◆ Exercise objective ◆
Two lines in the data below mark the range: the one with "tax: 23% = 39820.98 -> 23% = 44104.73" and the one with "Lavender Elegance |". Return both, along with every line between them, exactly.

Material to process START

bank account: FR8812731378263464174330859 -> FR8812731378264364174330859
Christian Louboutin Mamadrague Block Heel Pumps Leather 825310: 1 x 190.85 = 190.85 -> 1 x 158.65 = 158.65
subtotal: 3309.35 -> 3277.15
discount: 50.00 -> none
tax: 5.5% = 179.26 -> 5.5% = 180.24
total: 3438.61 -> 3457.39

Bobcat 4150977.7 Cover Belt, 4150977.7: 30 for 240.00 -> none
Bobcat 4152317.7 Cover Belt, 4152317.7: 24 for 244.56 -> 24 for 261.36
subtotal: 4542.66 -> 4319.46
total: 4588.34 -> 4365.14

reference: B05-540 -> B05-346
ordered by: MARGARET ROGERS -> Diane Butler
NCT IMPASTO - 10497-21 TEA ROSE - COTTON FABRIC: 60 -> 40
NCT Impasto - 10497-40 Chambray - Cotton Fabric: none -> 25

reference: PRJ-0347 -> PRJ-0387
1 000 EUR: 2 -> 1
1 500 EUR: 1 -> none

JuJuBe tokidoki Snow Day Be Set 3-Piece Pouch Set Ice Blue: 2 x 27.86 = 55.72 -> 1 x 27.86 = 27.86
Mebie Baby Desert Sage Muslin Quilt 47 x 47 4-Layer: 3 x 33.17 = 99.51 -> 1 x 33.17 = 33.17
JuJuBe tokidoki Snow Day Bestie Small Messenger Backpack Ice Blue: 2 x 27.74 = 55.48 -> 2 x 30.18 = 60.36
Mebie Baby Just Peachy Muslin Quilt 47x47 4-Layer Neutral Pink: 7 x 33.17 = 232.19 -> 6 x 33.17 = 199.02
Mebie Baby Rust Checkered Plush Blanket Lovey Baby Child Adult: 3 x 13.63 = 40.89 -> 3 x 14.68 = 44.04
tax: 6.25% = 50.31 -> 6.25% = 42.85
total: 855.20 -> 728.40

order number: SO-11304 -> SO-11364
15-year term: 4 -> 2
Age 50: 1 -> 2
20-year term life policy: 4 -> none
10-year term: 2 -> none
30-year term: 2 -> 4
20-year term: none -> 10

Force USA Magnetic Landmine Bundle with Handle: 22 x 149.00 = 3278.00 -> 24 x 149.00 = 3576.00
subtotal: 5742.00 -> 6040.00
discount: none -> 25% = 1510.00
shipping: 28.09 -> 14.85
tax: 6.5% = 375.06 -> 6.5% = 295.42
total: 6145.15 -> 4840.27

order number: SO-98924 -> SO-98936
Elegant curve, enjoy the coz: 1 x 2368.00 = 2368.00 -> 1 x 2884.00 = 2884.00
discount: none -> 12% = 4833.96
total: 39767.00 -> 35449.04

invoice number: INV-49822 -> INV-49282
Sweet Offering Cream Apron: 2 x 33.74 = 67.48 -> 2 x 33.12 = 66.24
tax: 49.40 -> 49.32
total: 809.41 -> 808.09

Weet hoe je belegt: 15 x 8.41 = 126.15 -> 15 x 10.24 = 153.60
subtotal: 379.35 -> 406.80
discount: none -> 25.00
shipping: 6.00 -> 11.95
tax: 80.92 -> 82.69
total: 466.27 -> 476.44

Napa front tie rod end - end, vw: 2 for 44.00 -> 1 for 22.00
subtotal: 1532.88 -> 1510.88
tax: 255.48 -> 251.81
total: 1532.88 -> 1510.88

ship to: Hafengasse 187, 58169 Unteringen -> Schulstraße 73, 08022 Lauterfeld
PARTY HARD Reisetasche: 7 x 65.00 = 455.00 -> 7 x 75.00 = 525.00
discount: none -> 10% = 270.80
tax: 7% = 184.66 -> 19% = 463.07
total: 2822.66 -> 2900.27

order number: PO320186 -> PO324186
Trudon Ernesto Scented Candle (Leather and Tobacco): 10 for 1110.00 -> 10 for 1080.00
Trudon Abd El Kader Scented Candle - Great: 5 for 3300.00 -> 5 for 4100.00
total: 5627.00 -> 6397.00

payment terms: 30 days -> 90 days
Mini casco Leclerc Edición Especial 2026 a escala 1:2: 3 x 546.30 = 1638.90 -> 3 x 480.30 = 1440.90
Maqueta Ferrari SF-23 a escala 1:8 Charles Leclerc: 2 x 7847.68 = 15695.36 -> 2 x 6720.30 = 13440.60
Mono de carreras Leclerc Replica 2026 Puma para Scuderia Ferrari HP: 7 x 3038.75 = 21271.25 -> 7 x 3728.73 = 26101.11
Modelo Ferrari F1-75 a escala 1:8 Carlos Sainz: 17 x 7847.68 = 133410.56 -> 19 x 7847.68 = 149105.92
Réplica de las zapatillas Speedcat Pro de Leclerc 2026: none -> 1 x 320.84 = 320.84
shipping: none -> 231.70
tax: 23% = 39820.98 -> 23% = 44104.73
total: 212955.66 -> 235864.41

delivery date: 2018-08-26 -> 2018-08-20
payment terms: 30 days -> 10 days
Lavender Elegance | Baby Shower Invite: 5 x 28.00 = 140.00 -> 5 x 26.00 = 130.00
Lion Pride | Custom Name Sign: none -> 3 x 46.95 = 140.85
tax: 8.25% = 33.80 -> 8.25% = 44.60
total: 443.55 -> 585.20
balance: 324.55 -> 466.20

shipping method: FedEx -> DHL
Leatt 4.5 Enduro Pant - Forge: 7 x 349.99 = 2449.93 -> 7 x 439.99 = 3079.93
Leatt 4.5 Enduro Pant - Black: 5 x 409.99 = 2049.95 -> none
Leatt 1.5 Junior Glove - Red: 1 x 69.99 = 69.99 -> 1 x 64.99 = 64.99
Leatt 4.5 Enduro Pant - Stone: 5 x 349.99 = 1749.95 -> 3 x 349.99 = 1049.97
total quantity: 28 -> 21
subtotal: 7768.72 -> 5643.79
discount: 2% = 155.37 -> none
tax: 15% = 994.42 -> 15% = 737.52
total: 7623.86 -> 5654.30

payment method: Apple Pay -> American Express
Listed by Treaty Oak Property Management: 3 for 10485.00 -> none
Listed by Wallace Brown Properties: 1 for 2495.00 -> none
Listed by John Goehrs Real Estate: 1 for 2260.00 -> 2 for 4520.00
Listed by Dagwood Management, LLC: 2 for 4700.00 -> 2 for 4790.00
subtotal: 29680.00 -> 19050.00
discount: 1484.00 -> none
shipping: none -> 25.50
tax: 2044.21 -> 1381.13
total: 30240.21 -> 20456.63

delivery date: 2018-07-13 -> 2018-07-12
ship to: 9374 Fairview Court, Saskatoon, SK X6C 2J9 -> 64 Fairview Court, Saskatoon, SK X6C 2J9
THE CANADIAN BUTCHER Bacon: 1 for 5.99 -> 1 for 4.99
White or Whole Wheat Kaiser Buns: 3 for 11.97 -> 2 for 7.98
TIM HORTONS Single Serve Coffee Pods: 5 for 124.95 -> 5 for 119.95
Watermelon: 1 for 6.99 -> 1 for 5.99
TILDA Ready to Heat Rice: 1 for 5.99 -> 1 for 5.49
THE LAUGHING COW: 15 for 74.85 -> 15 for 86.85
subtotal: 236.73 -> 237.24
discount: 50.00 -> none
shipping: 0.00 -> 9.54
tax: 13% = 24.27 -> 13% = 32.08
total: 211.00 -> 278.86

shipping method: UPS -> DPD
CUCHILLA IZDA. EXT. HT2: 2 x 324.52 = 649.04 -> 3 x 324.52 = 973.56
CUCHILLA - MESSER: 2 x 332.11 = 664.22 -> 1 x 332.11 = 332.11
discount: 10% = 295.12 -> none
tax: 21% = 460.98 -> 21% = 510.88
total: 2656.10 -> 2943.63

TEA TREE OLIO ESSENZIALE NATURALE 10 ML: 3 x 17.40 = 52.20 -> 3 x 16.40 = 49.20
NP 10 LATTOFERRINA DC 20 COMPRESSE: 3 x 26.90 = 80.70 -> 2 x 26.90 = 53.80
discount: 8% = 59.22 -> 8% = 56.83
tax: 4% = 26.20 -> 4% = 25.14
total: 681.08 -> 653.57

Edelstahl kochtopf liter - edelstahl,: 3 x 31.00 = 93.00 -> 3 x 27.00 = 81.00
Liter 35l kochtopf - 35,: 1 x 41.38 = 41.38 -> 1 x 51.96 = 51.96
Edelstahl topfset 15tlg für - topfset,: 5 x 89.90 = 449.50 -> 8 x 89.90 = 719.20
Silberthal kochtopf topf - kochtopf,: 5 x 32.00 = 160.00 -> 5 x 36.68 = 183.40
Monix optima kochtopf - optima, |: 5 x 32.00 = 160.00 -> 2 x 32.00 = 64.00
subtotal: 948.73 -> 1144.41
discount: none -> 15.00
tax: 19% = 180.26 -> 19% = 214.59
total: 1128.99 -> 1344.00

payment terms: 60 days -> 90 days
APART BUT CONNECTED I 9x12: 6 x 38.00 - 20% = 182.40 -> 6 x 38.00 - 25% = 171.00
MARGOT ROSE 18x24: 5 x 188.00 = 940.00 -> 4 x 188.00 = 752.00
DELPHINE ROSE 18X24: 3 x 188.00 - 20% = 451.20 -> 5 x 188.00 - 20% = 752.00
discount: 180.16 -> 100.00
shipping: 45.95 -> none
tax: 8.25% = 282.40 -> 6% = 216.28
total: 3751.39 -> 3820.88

Material to process END

◆ Answer for the task ◆
tax: 23% = 39820.98 -> 23% = 44104.73
total: 212955.66 -> 235864.41

delivery date: 2018-08-26 -> 2018-08-20
payment terms: 30 days -> 10 days
Lavender Elegance | Baby Shower Invite: 5 x 28.00 = 140.00 -> 5 x 26.00 = 130.00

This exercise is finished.